Durante muito tempo ruas exclusivamente residenciais foram as mais valorizadas para o morar. Sossegadas e tranquilas tinham mais apelo e valor. Corre pelo mundo das cidades uma onda de incentivo as vias de uso misto e diversificado, com fachadas ativas e servidas ou conectadas aos transportes públicos. Anunciam mais segurança e comodidade com a cidade literalmente a seus pés.

Porém, há muito casos ainda no extremo oposto. Vias que nunca viraram lugar de morar. Ou por terem expulsado os antigos moradores ou por nunca terem conseguido atraí-los. Razões podem ser várias, resta saber se é possível, e não demorado e custoso reverter situação de certa esterilidade residencial. O caso mais emblemático entre nós talvez seja o da Avenida Presidente Vargas no Rio, uma das maiores do mundo segundo o ufanismo da época de sua criação. Com 4 km de extensão por 80 m de largura, desde sua construção apenas um empreendimento residencial sentou praça nela, o curioso e badalado edifício “Balança mas não cai”.


Passaram- se 70 anos dessa iniciativa pioneira, que na verdade pretendia ser parte de um grupamento habitacional de uso misto bem mais volumoso. Desde então, nunca mais apartamentos foram construídos nos inúmeros terrenos vagos que o processo de urbanização e  lentíssima ocupação da avenida deixou de herança. Nem cinco estações do metrô localizadas em seu subsolo ou imediações foram capazes de alavancar uso residencial por ali. Talvez o modelo de cidade metropolitana com excessiva concentração de oportunidades de trabalho na sua área Central, cujo principal acesso é a Presidente Vargas, seja o grande responsável por tanta rejeição às moradias. Mas certamente não é o único culpado.

As características de desenho da Via, sua pegada excessivamente rodoviarista, apesar de muito bem servida por transportes públicos de alta capacidade, sua estimulada mas nunca completada vocação comercial e de serviços a transformaram num ambiente de passagem onde tudo é fugaz e todos tem pressa. Nela não se costuma  parar,  a não ser para tomar condução. Nessas sete décadas de vida, o que dela gera boas lembranças são os comícios e as passeatas que a fizeram parar e respirar áreas de sonho e desejos coletivos. Não a frieza e  indiferença cotidiana de seus usuários habituais.

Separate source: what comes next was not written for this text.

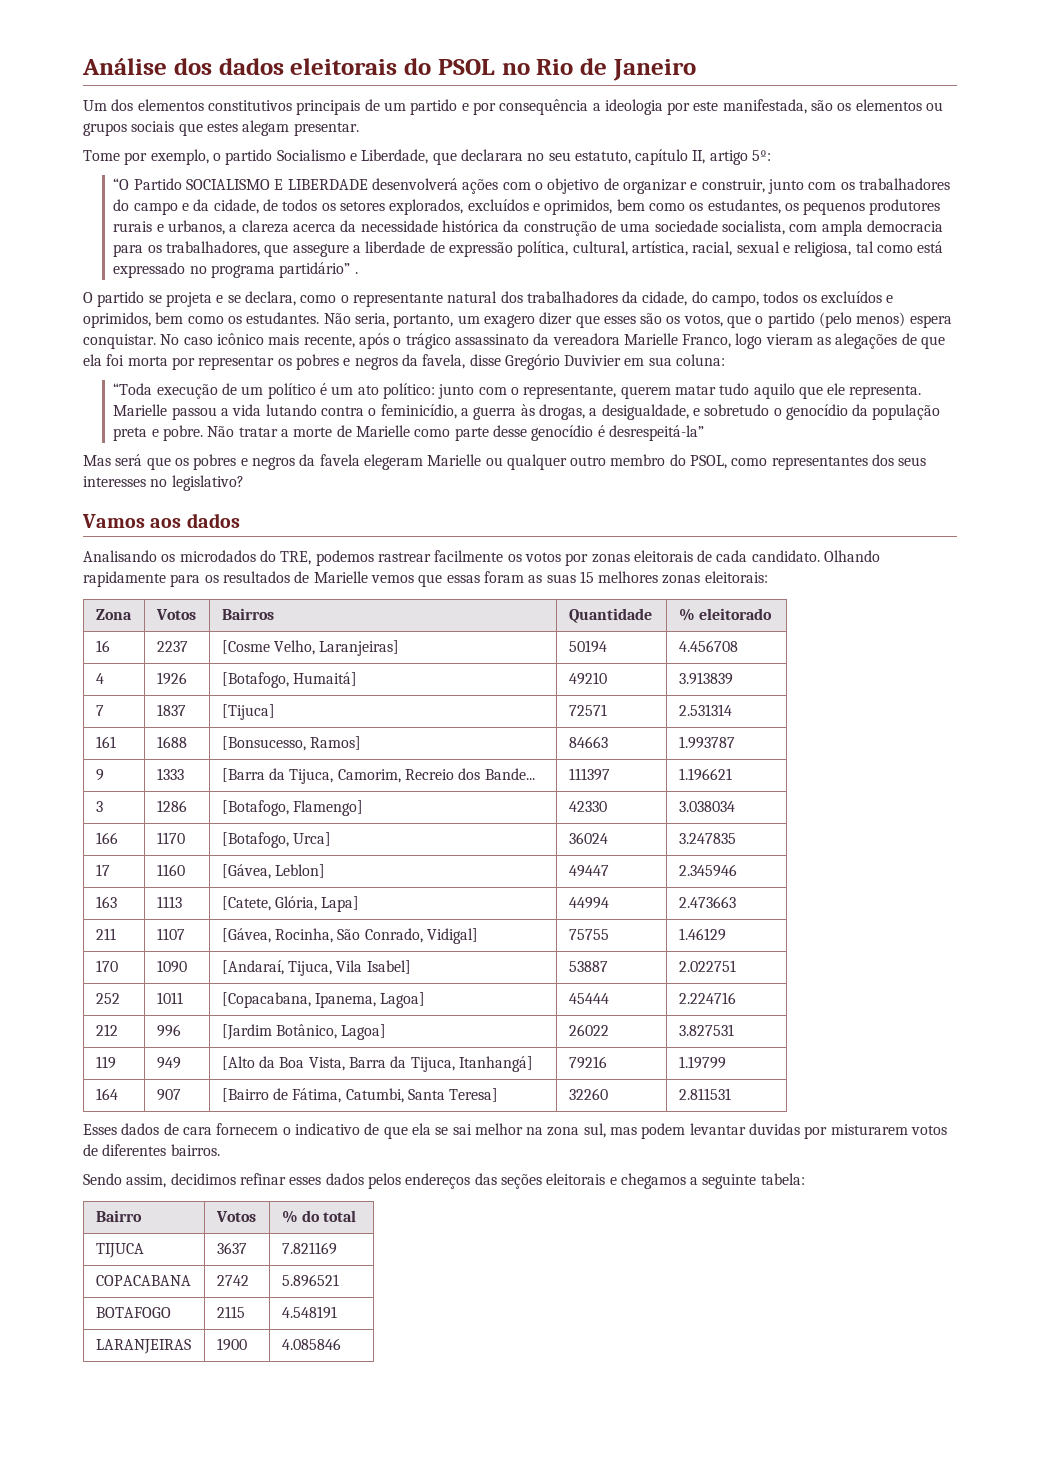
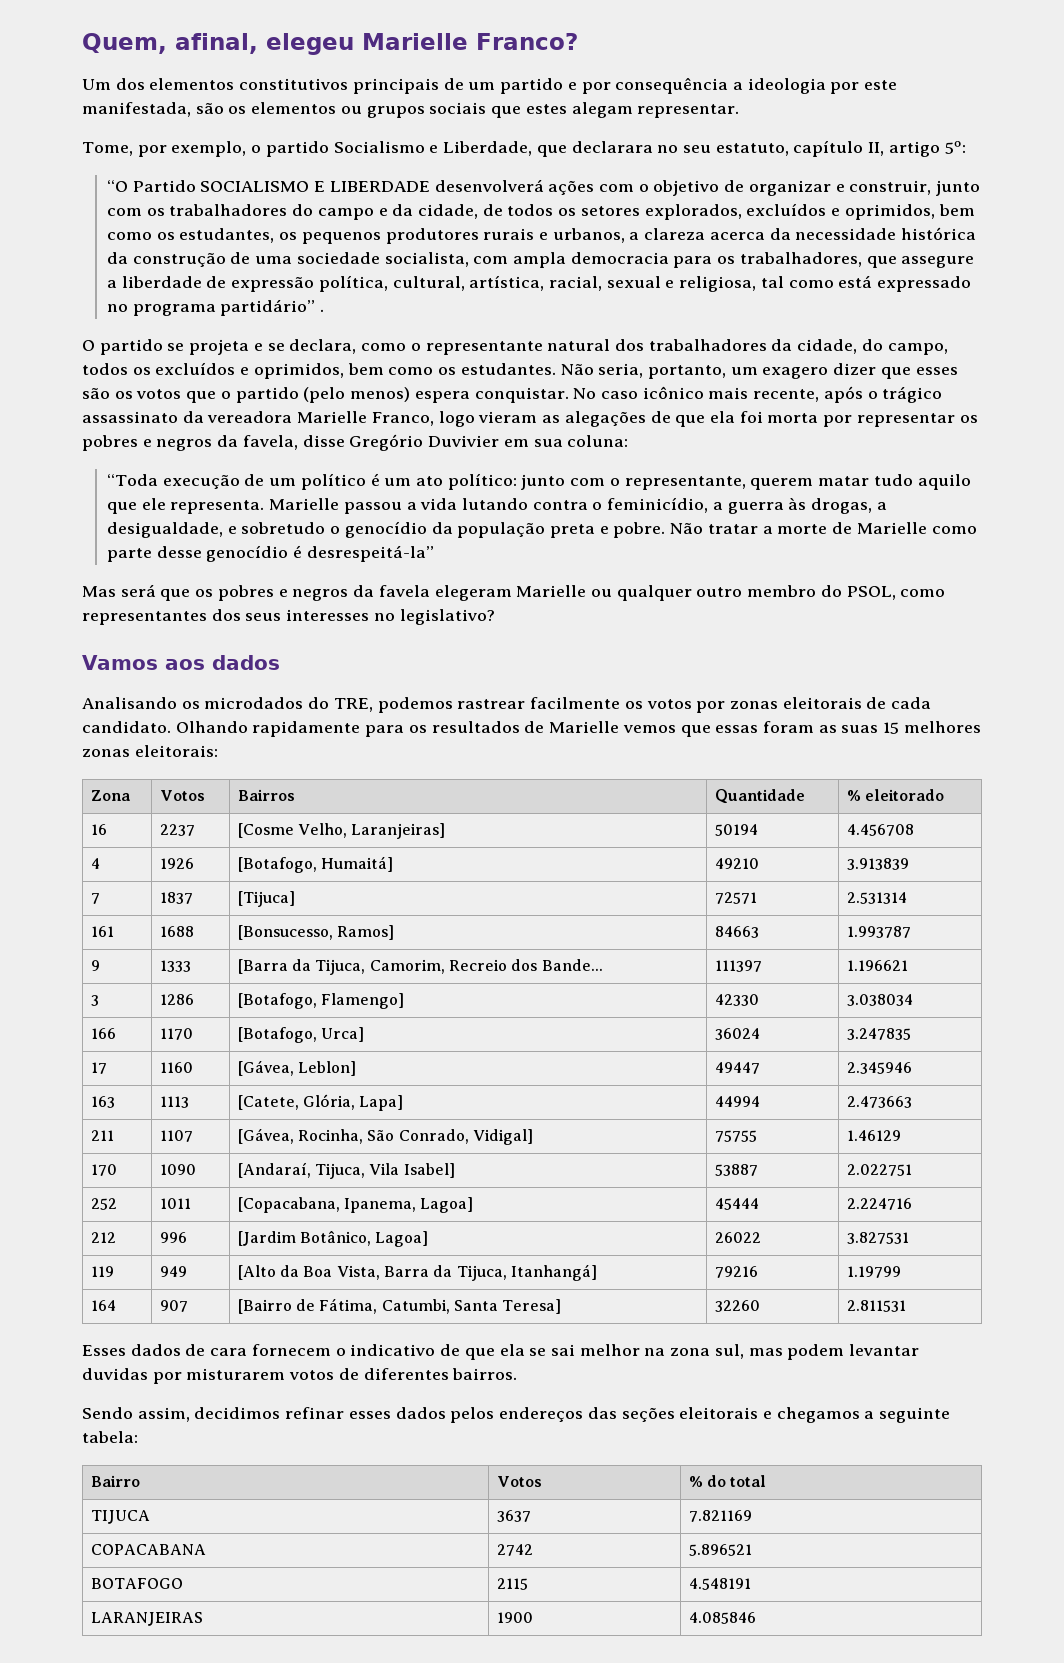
[82,58,696,81] Análise dos dados eleitorais do PSOL no Rio de Janeiro -> [82,33,578,55] Quem, afinal, elegeu Marielle Franco?
[293,122,359,136] [83,150,120,161] presentar. // Tome -> [637,104,740,118] [82,142,133,156] representar. // Tome,
[683,314,723,327] votos, -> [136,389,182,399] votos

Chega agora a um desses lotes vagos há décadas, um empreendimento residencial interessante. Um edifício com 360 apartamentos, piscina no terraço e com metrô na porta de entrada e que está decidido a enfrentar a decadência e a desordem urbana do centro da cidade. Fiando-se nas regras de estímulos urbanísticos do projeto Reviver Centro tem a  coragem de quebrar um paradigma. Acredita que a mobilidade farta, a proximidade de muitos equipamentos culturais e do Campo de Santana entre outras benesses ofertadas pela cidade,  farão dele um caso de sucesso. Fazendo do morar no Centro e na sua Avenida mais movimentada,  um ato do viver urbano  contemporâneo e sustentável. Motivando outros empreendedores a olharem para as oportunidades que a Presidente Vargas, nunca totalmente ocupada, ainda guarda. Quem sabe no futuro próximo, asfalto tão abundante não possa dar lugar a um Boulevard florido e amigável, onde morar além de prático também possa ser muito prazeroso.

*Vicente Loureiro é arquiteto e urbanista.